Em 1902, Barnum Brown, na época um curador assistente do departamento de paleontologia vertebrada no Museu Americano de História Natural, escavou o primeiro esqueleto parcial de um Tiranossauro rex na Formação Hell Creek, Montana. Nos próximos anos, ele e seu time de campo (imagem - Barnum no centro) encontraram outros espécimes no Oeste.
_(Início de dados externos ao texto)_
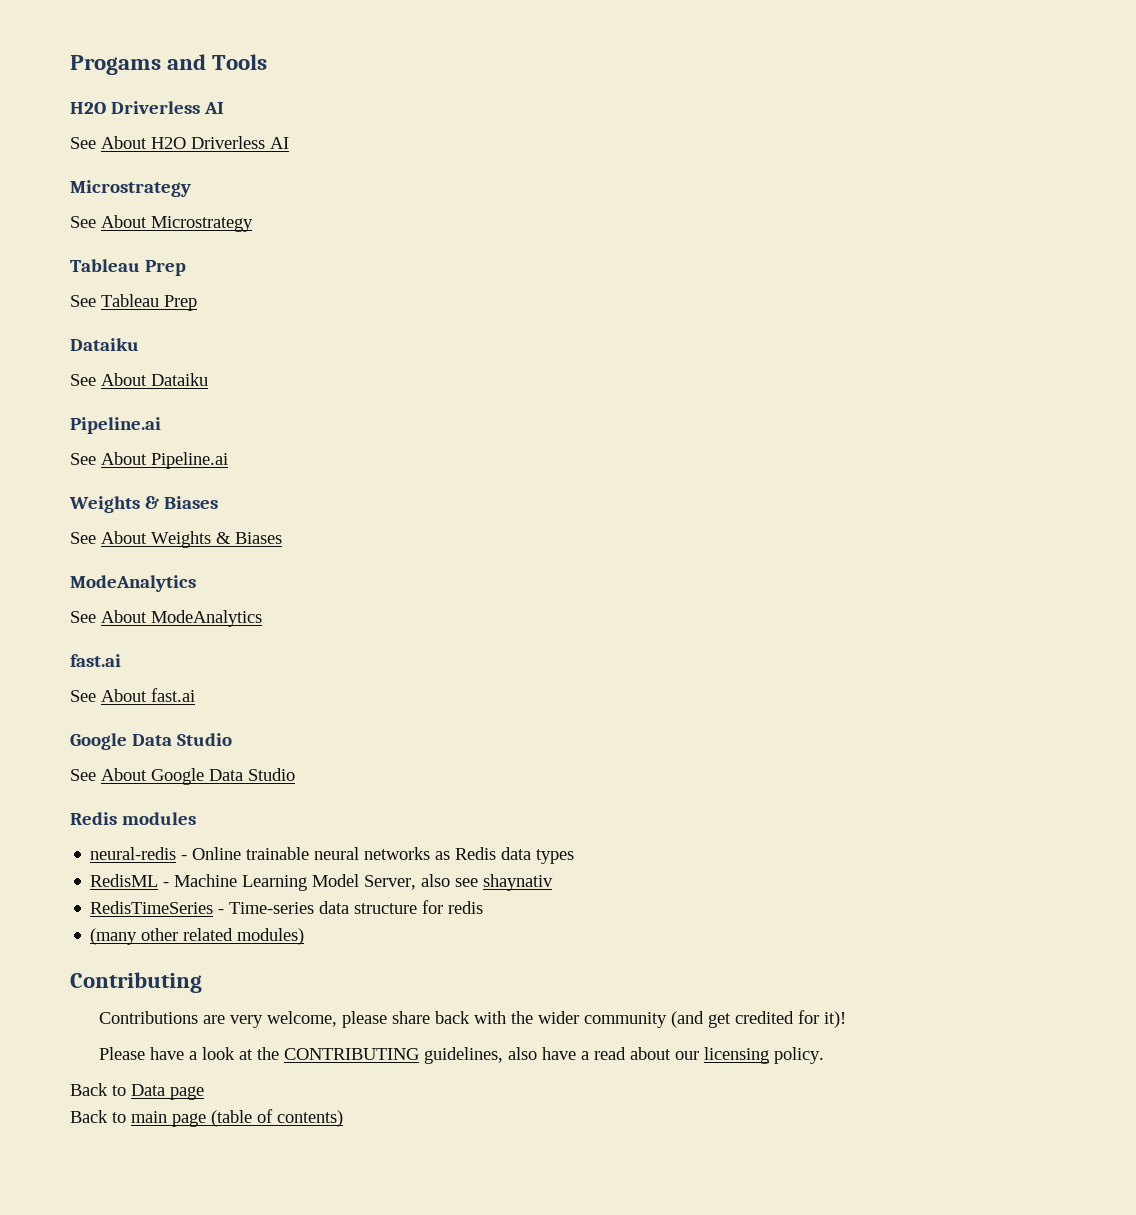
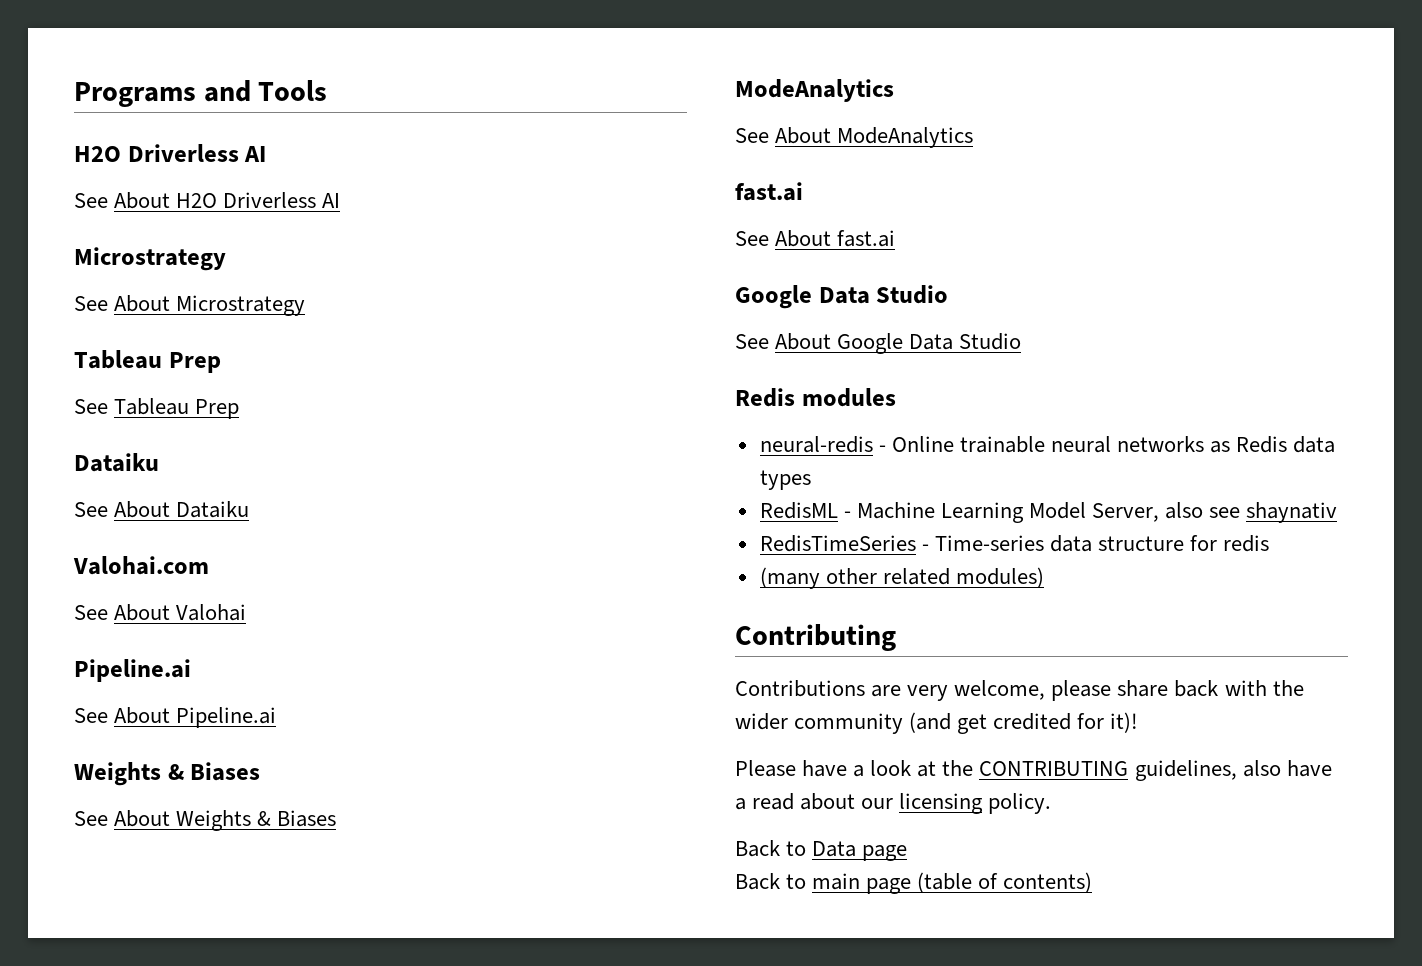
[70,55,161,75] Progams -> [74,82,196,107] Programs
(208, 379) none -> [73,556,209,575] [74,604,247,621] // Valohai.com // See About Valohai

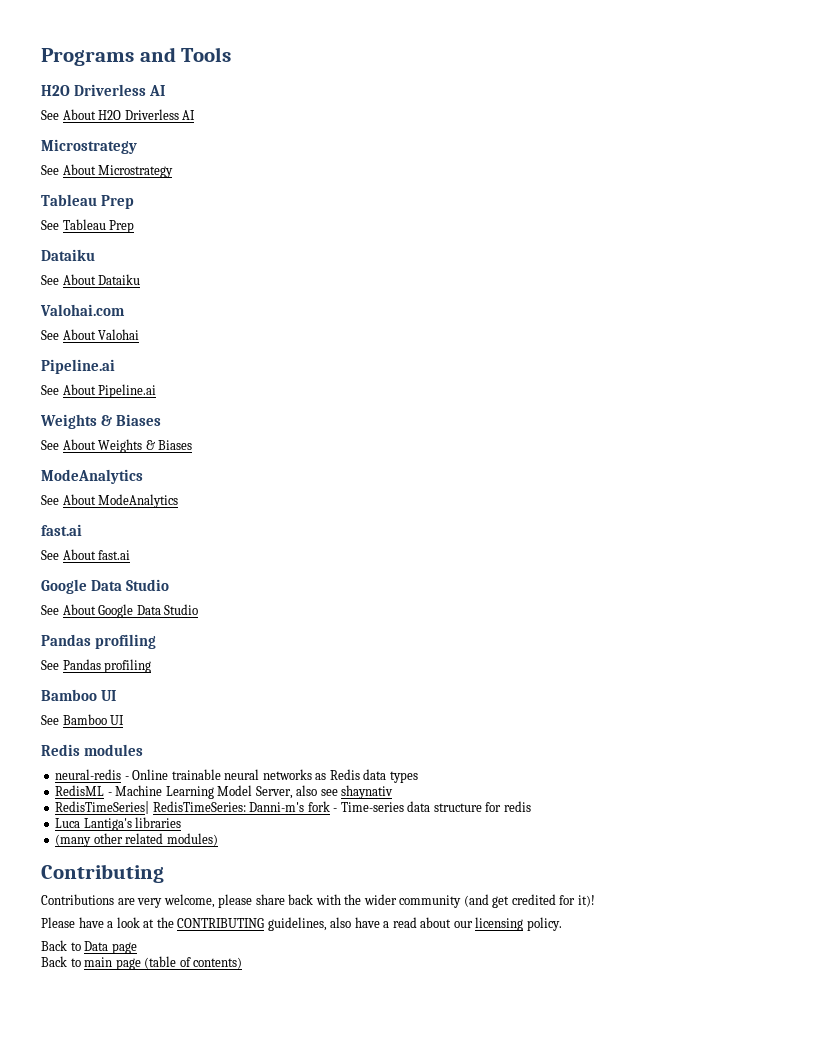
(1022, 341) none -> [41,634,157,649] [41,659,152,673] [41,689,117,701] [41,714,125,725] // Pandas profiling // See Pandas profiling // Bamboo UI // See Bamboo UI
[759,535,916,552] RedisTimeSeries -> [55,801,330,814] RedisTimeSeries| RedisTimeSeries: Danni-m's fork
(1270, 543) none -> [55,817,182,831] // Luca Lantiga's libraries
          Com comprimento e altura que podiam ultrapassar 12 metros e 4 metros, respectivamente, e massa corporal entre 5 e 7 toneladas (5000-7000 kg), esse era um superpredador que você não iria gostar de ver pela frente (1-2). Aliás, evidências científicas recentes inclusive sugerem que essa espécie possuía alta capacidade cognitiva (3). As características mais marcantes dos T. rex eram a grande cabeça; grandes, grossos e afiados dentes; e pequenos braços. É também sugerido que, diferente das reconstruções tradicionais, os tiranossauros possuíam lábios, ou seja, os dentes não ficavam aparentes do lado de fora quando fechavam a boca (4). E muito relevante, o T. rex pertencia ao grupo não-aviário dos terópodes (clado Theropoda), este o qual deu origem às aves (dinossauros terópodes aviários).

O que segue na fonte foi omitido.